Он вздрогнул, когда за спиной раздался сухой смешок. Обернувшись, нотариус заметил, как недвижимый господин с длинными волосами смерил его презрительным взглядом.
– Конечно, – милостиво кивнул товарищ министра, не обращая внимания на веселье неизвестного гостя. – И теперь, когда вы во всем уверены, в присутствии троих свидетелей вы внесете данный текст в актовую книгу, я заверю его своей подписью, и получу на руки выписку, которая и достанется означенному лицу. Я ничего не упустил?
– Эээ… – глазки нотариуса перебегали с хозяина кабинета на черновик завещания, и обратно. Либо он сейчас заявляет, что не может удостоверить подобное сумасбродство, либо… – Вы ничего не упустили, Ваше Высокопревосходительство. Мне потребуется буквально несколько минут.
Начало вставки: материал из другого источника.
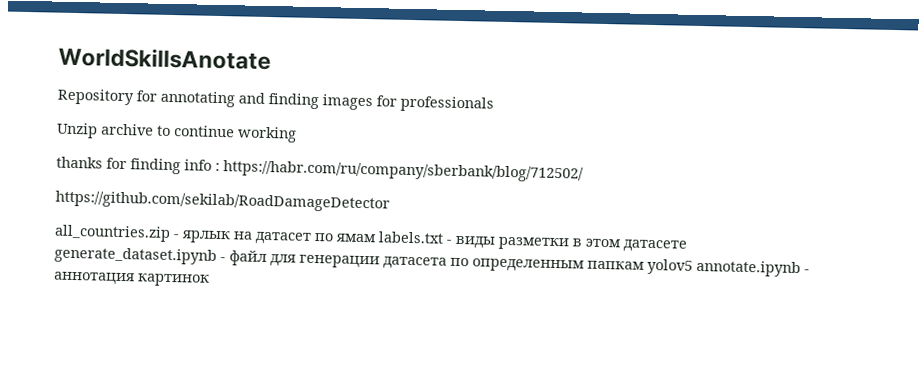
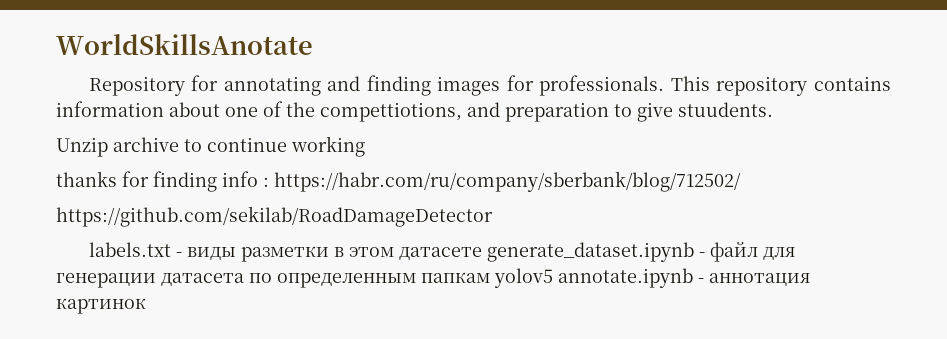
- Repository for annotating and finding images for professionals
+ Repository for annotating and finding images for professionals. This repository contains information about one of the compettiotions, and preparation to give stuudents.
- all_countries.zip - ярлык на датасет по ямам labels.txt - виды разметки в этом датасете generate_dataset.ipynb - файл для генерации датасета по определенным папкам yolov5 annotate.ipynb - аннотация картинок
+ labels.txt - виды разметки в этом датасете generate_dataset.ipynb - файл для генерации датасета по определенным папкам yolov5 annotate.ipynb - аннотация картинок

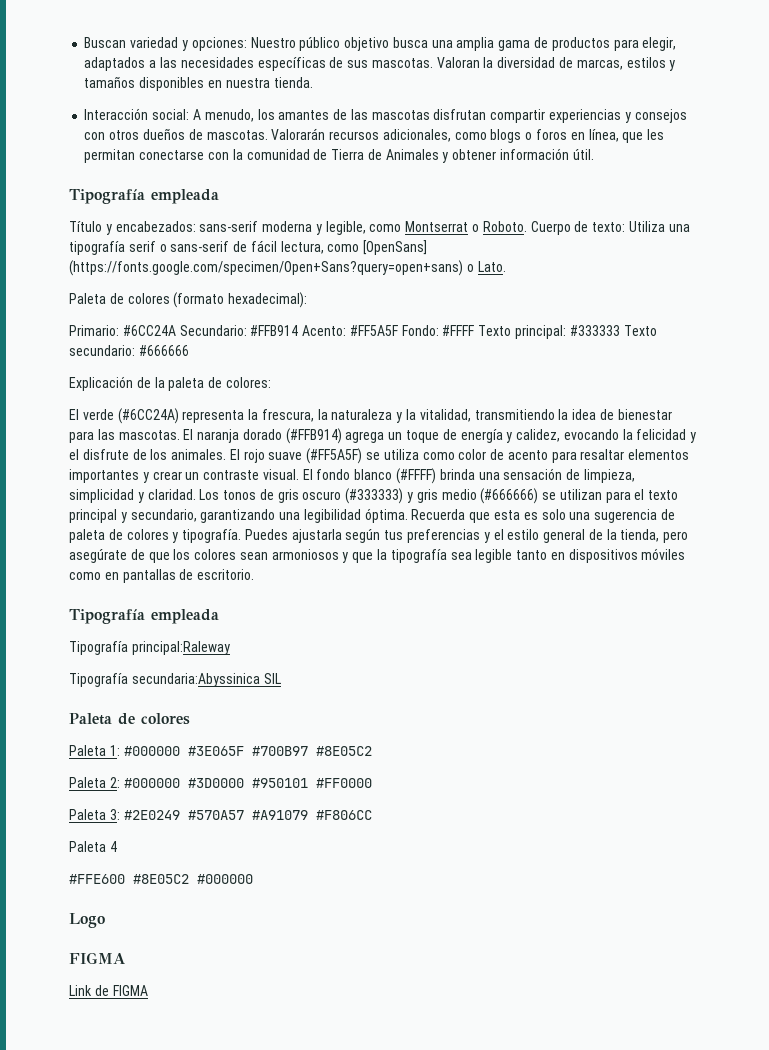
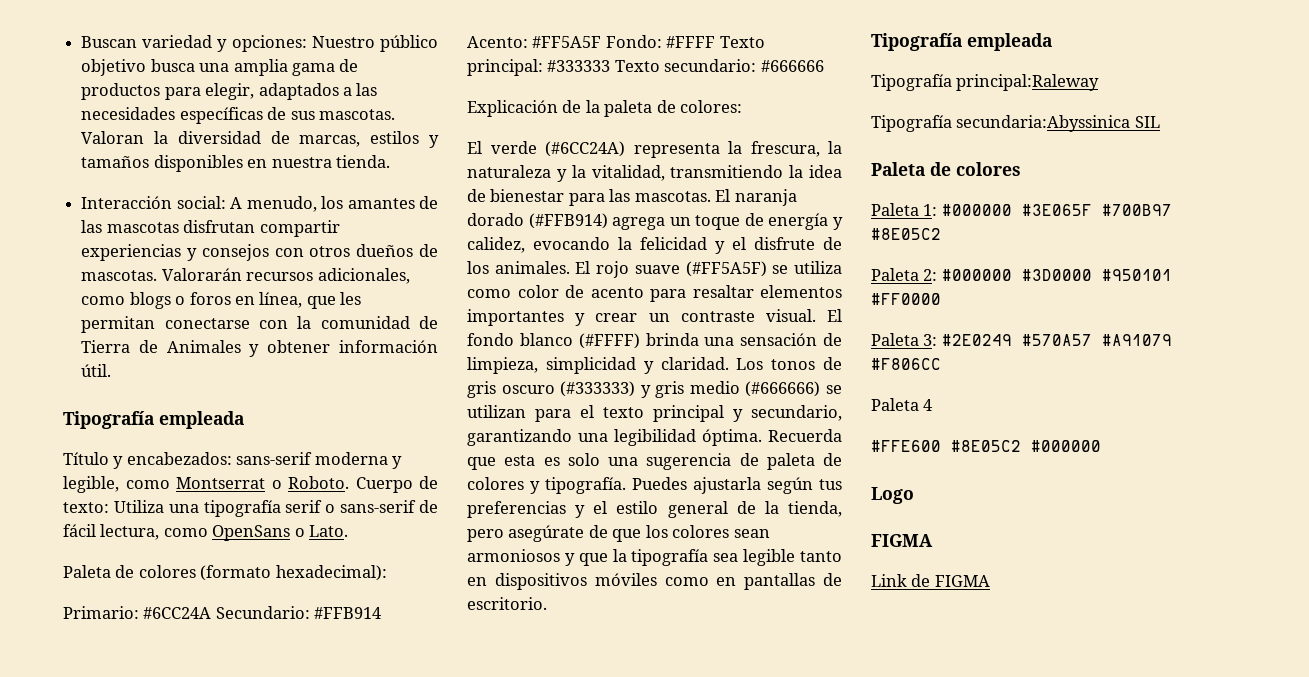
- Cuerpo de texto: Utiliza una tipografía serif o sans-serif de fácil lectura, como [OpenSans] (https://fonts.google.com/specimen/Open+Sans?query=open+sans) o Lato.
+ Cuerpo de texto: Utiliza una tipografía serif o sans-serif de fácil lectura, como OpenSans o Lato.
«Безумен», думал нотариус, внося текст в актовую книгу под тяжелым неотрывным взглядом Назарова, «он положительно безумен!»
IV
19 октября 1880 года, Санкт-Петербург, Адмиралтейский проспект.
Перед входом в управление градоначальства и полиции на углу Адмиралтейского и Гороховой улицы Корсакова уже ждал экипаж. Молодой жандармский поручик распахнул перед ним дверь.
– Если возможно, заедем сначала ко мне. Нужно собрать кое-какие вещи, – попросил Владимир.
–Как скажете, – кивнул поручик. Экипаж тронулся. Погода стояла неприятно-осенняя – промозглый холод и дождь. Мойка и выстроившиеся вдоль неё дома из-за туч приобрели неприятный мышиный оттенок. Владимир отвернулся от окна и с любопытством воззрился на соседа по экипажу.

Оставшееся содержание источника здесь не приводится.